*** Opening of Information given ***
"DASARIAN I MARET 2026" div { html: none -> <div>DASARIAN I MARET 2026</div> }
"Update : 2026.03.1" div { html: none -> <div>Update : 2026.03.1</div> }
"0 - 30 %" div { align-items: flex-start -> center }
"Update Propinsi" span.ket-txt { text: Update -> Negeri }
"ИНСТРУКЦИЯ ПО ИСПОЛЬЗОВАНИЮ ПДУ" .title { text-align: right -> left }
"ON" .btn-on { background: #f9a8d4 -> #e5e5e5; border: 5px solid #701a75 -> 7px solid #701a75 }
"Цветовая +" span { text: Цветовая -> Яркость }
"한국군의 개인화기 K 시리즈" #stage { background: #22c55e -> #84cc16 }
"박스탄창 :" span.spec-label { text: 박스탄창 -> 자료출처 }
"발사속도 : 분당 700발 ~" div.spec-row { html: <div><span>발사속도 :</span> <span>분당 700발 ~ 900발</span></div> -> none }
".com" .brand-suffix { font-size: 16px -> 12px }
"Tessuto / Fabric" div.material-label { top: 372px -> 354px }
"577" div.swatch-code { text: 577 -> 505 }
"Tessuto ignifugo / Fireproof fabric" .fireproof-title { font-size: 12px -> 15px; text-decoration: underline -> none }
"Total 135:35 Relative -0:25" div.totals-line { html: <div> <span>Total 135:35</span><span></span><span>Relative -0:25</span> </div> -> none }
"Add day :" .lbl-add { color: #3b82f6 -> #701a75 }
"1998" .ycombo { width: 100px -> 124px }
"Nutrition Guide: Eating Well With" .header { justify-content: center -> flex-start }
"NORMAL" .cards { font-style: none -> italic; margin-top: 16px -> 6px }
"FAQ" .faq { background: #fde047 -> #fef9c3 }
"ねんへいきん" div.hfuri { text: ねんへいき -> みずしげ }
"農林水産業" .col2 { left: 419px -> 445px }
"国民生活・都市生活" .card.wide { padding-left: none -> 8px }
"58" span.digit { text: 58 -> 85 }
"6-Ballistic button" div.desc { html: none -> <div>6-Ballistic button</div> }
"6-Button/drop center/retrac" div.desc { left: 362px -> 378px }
*** Close of Information given ***
## What the task requires
Output each record precisely as written.

## Written response
"DASARIAN I MARET 2026" div { html: none -> <div>DASARIAN I MARET 2026</div> }
"Update : 2026.03.1" div { html: none -> <div>Update : 2026.03.1</div> }
"0 - 30 %" div { align-items: flex-start -> center }
"Update Propinsi" span.ket-txt { text: Update -> Negeri }
"ИНСТРУКЦИЯ ПО ИСПОЛЬЗОВАНИЮ ПДУ" .title { text-align: right -> left }
"ON" .btn-on { background: #f9a8d4 -> #e5e5e5; border: 5px solid #701a75 -> 7px solid #701a75 }
"Цветовая +" span { text: Цветовая -> Яркость }
"한국군의 개인화기 K 시리즈" #stage { background: #22c55e -> #84cc16 }
"박스탄창 :" span.spec-label { text: 박스탄창 -> 자료출처 }
"발사속도 : 분당 700발 ~" div.spec-row { html: <div><span>발사속도 :</span> <span>분당 700발 ~ 900발</span></div> -> none }
".com" .brand-suffix { font-size: 16px -> 12px }
"Tessuto / Fabric" div.material-label { top: 372px -> 354px }
"577" div.swatch-code { text: 577 -> 505 }
"Tessuto ignifugo / Fireproof fabric" .fireproof-title { font-size: 12px -> 15px; text-decoration: underline -> none }
"Total 135:35 Relative -0:25" div.totals-line { html: <div> <span>Total 135:35</span><span></span><span>Relative -0:25</span> </div> -> none }
"Add day :" .lbl-add { color: #3b82f6 -> #701a75 }
"1998" .ycombo { width: 100px -> 124px }
"Nutrition Guide: Eating Well With" .header { justify-content: center -> flex-start }
"NORMAL" .cards { font-style: none -> italic; margin-top: 16px -> 6px }
"FAQ" .faq { background: #fde047 -> #fef9c3 }
"ねんへいきん" div.hfuri { text: ねんへいき -> みずしげ }
"農林水産業" .col2 { left: 419px -> 445px }
"国民生活・都市生活" .card.wide { padding-left: none -> 8px }
"58" span.digit { text: 58 -> 85 }
"6-Ballistic button" div.desc { html: none -> <div>6-Ballistic button</div> }
"6-Button/drop center/retrac" div.desc { left: 362px -> 378px }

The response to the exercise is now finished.